[[ Data for the task open ]]

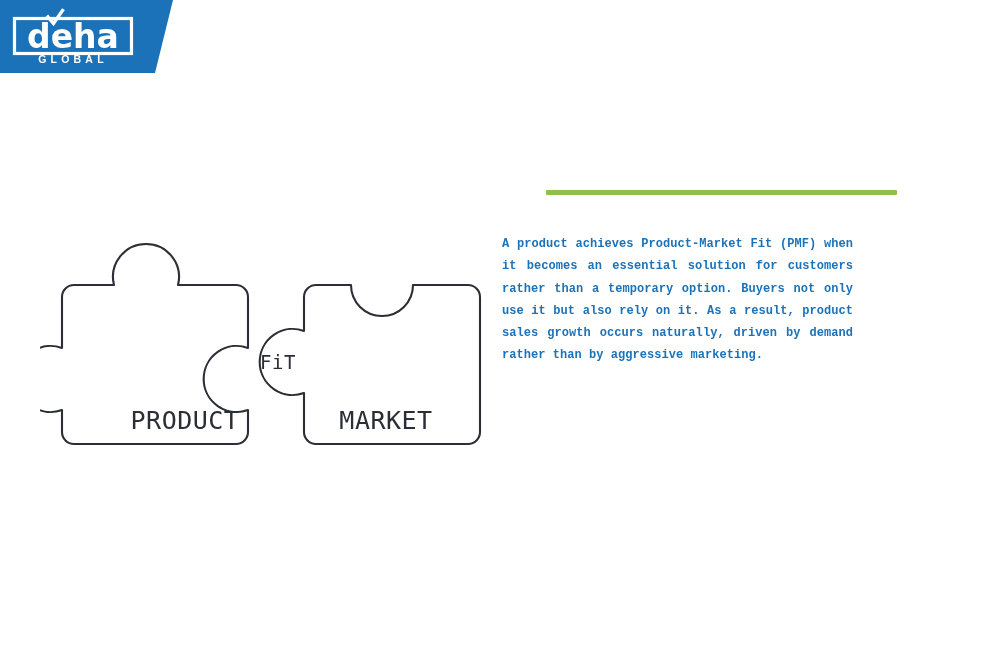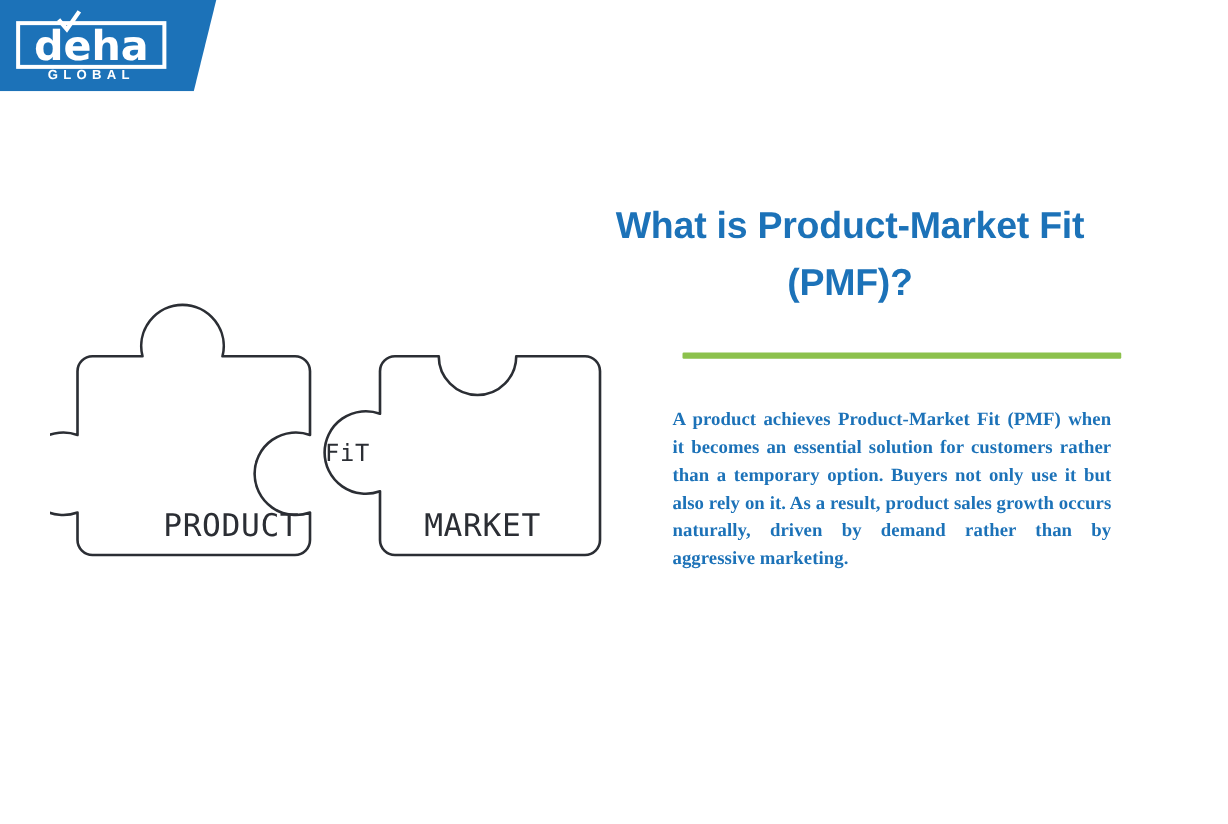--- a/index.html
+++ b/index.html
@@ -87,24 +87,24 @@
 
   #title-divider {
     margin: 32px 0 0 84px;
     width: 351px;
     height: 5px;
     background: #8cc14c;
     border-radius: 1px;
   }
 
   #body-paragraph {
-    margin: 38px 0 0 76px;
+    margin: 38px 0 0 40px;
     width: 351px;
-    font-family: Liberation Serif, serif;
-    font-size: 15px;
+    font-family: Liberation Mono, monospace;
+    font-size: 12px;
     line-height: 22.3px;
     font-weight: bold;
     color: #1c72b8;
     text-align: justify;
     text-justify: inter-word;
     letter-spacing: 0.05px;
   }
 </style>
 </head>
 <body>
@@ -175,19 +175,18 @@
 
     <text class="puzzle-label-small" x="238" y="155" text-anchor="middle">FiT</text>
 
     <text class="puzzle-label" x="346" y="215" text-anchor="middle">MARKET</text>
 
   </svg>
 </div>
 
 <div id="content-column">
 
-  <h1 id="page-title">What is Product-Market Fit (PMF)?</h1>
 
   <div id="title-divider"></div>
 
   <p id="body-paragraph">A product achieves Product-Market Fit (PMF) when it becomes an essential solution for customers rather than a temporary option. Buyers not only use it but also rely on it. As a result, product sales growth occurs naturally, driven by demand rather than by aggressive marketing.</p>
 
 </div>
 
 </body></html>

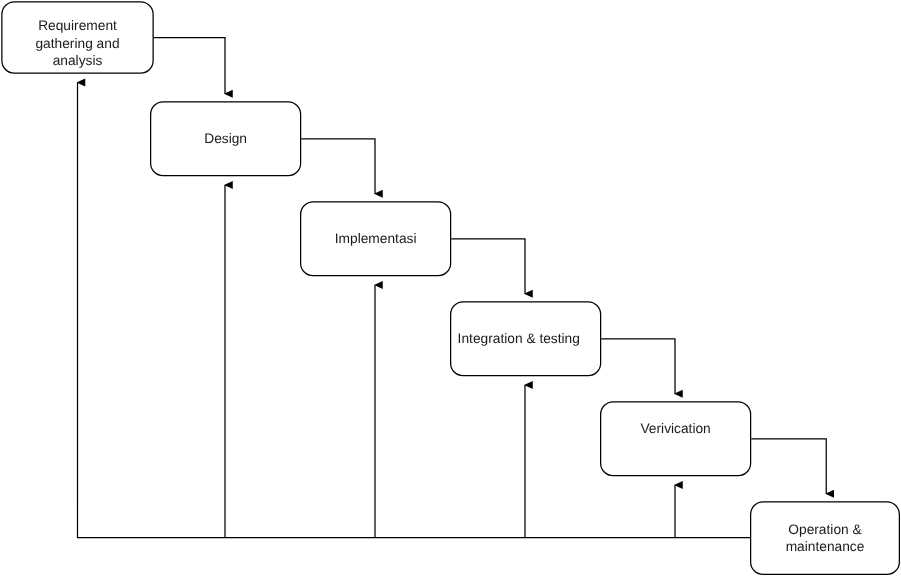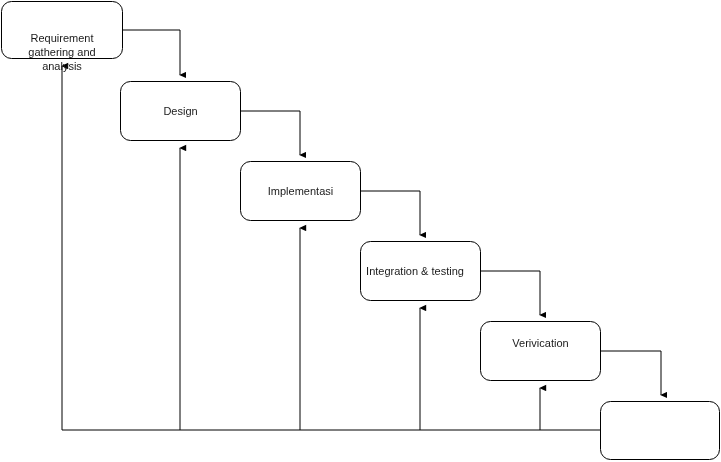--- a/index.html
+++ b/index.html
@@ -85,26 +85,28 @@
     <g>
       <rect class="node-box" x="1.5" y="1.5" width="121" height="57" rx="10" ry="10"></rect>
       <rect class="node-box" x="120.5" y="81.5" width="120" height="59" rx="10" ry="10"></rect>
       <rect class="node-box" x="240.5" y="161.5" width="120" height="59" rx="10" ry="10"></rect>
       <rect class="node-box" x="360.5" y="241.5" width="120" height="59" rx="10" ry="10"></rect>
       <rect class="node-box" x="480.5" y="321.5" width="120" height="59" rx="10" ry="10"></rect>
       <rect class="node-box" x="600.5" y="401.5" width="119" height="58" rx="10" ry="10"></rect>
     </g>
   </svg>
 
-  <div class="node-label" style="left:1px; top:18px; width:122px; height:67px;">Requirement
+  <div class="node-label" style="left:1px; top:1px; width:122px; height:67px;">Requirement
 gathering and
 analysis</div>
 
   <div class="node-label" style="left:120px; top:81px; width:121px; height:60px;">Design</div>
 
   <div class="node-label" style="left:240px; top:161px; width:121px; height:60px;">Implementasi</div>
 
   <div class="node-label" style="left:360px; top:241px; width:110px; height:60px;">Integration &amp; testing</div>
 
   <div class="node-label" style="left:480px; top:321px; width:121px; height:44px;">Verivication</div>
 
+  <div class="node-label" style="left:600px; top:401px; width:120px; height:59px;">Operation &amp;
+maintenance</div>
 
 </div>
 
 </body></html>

[[ Data for the task closed ]]
[[ Data for the task open ]]

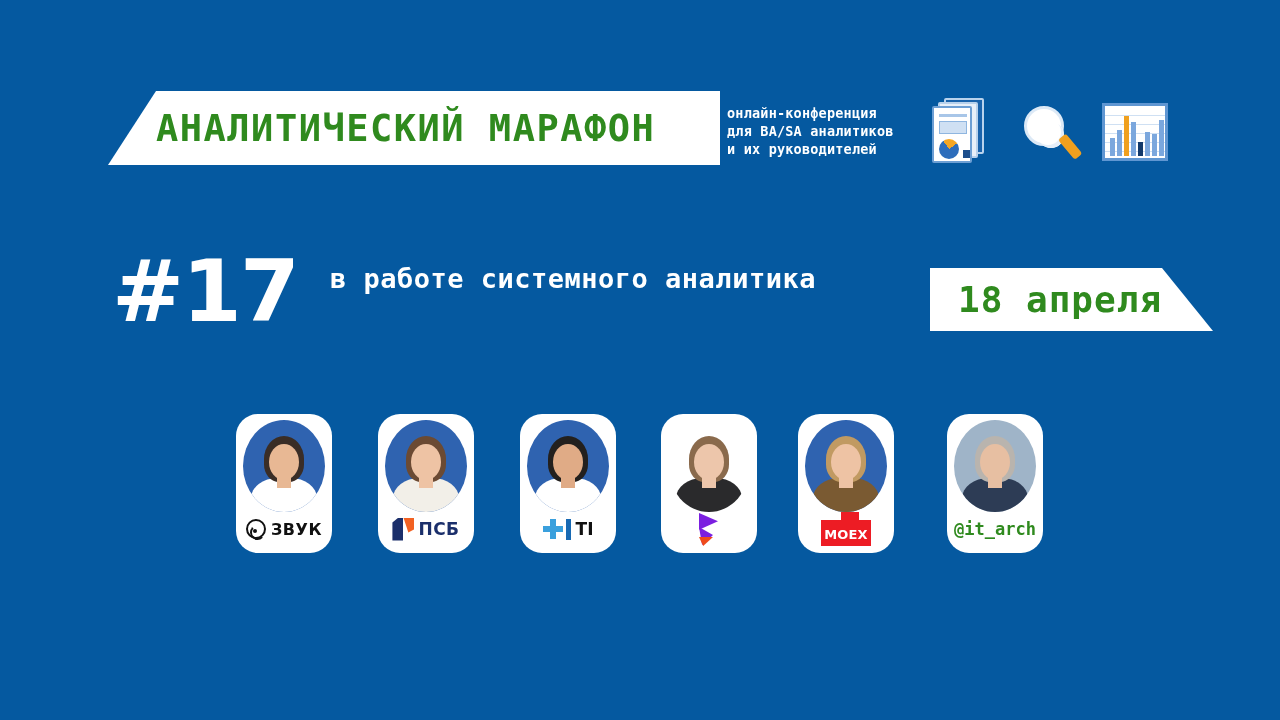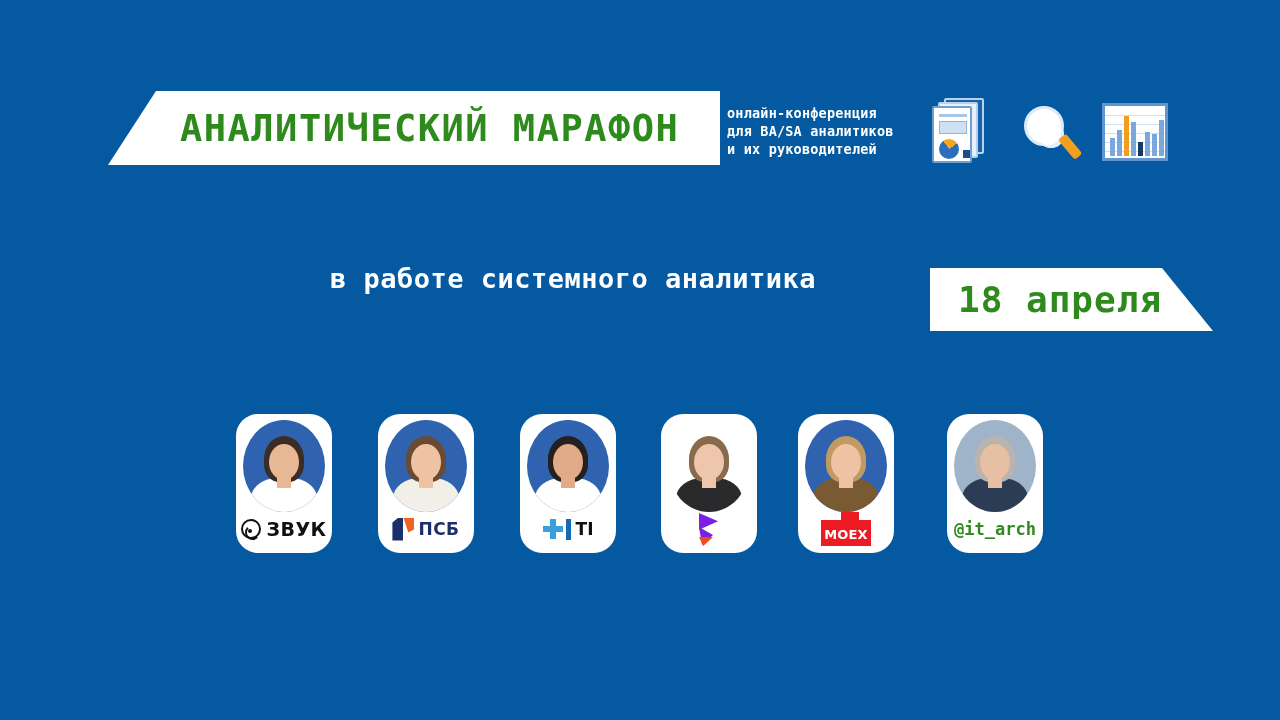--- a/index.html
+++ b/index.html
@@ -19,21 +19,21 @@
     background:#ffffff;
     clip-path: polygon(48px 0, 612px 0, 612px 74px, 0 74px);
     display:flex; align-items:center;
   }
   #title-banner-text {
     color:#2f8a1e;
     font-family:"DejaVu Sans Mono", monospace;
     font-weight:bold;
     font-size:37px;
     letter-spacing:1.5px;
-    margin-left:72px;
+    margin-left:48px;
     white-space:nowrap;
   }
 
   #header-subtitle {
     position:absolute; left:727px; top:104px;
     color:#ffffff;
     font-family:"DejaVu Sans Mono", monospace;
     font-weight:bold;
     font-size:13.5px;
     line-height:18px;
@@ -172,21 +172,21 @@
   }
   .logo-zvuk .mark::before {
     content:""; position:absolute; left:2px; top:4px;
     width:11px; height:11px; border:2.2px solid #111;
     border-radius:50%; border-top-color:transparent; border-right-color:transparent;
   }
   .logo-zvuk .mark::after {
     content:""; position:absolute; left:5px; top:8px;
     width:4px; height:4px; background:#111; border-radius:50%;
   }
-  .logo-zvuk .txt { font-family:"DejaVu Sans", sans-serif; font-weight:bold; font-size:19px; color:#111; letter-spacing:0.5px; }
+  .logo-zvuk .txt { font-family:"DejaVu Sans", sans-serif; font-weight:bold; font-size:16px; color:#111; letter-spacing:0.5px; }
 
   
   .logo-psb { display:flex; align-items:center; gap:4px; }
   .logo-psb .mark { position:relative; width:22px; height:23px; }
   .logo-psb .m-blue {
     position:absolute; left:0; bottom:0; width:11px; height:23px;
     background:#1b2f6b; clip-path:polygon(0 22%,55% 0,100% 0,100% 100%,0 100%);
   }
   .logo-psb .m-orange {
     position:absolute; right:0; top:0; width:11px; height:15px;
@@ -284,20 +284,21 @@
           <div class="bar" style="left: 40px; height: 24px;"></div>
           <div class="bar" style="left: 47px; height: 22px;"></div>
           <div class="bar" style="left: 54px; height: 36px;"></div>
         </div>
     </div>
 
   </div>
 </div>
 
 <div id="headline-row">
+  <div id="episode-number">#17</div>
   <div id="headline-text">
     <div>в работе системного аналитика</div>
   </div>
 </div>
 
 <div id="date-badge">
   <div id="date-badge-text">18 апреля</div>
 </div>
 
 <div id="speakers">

[[ Data for the task closed ]]

What the exercise asks
Say how many lines above contain the string "flex", writing only the number.

Reply to the task
2